Bonjour je m'appelle Nicolas, j'ai pas de commentaire même si larticle est rès riche, mais plus une question.  Je vous ai entendu il y a quelques jours parler dans une conférence à mon école de média training et de média coaching. Qu'elle est la différence? Sachant que dans votre article vous reprenez les trucs proposés par les médiatraineurs.

DMT 24/02/2007 12:45

Bonjour Nicolas. Bonne question J'aime bien dire qu'un médiatraining est ponctuel alors que le média coaching s'inscrit sur la durée. Pour faire simple, un médiatraining est bien souvent une répétition de dernière minute, avant une conférence de presse ou une interview radio/TV. Son objectif est d'apprendre à placer un message de façon claire et concise. Il permet également de se familiariser avec l'univers d'un studio : éclairages, micros, caméras... En plus, l'intervention d'un journaliste extérieur est souvent une occasion de lister des questions auxquelles l'entreprise ne pensait peut-être pas.

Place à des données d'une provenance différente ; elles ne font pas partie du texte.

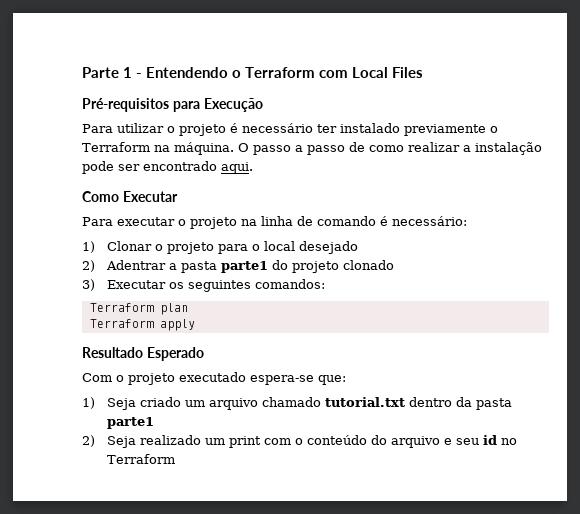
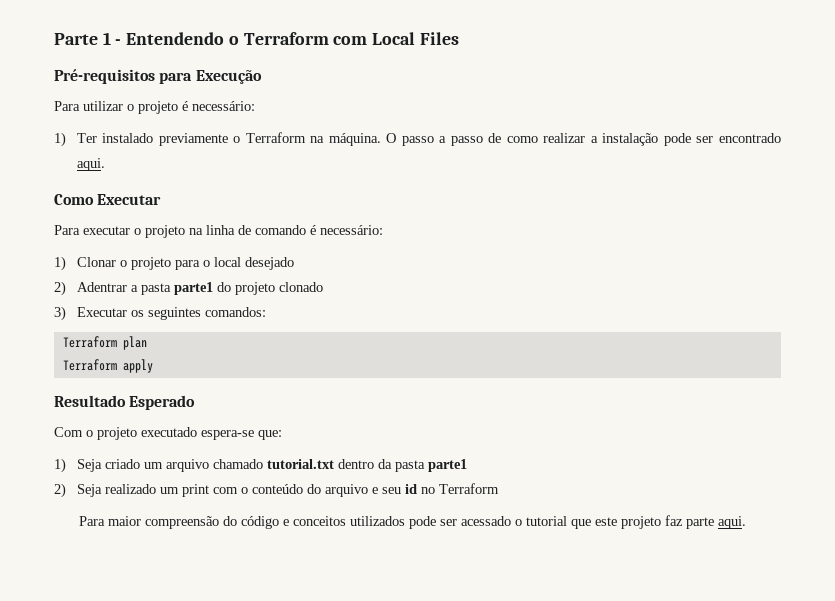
[242,123,337,133] necessário ter -> [192,101,255,111] [54,132,97,147] necessário: // 1) Ter
(175, 459) none -> [79,515,747,529] // Para maior compreensão do código e conceitos utilizados pode ser acessado o tutorial que este projeto faz parte aqui.

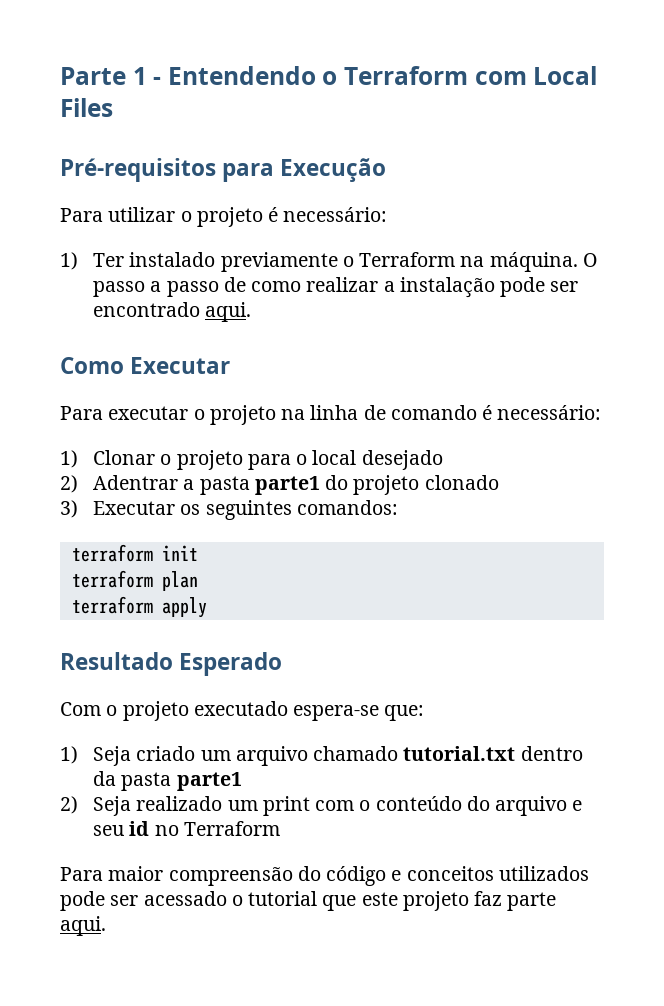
[62,336,117,348] Terraform -> [71,544,198,562] [71,570,153,588] terraform init // terraform
[62,359,117,371] Terraform -> [71,596,153,614] terraform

Le média coaching est plus de l'ordre du savoir être. Lorsque je coache un animateur télé, je n'ai pas à lui expliquer le fonctionnement d'un plateau TV. Il connaît déjà. Par contre, je vais travailler avec lui son "naturel" à l'antenne, le placement de sa voix, sa manière de bouger, sa capacité à fidéliser les téléspectateurs. Et bien c'est pareil avec mes clients. Un média coaching permet de trouver le "ton" juste en toutes circonstances. Face à une caméra, lors d'une prise de parole en public, en réunion... Pour cela, il est très important de bâtir un programme d'entraînement portant sur le développement de la créativité, les capacités de concentration, la gestion du stress. Tout ce qui, en fait, permet d'acquérir des réflexes durables.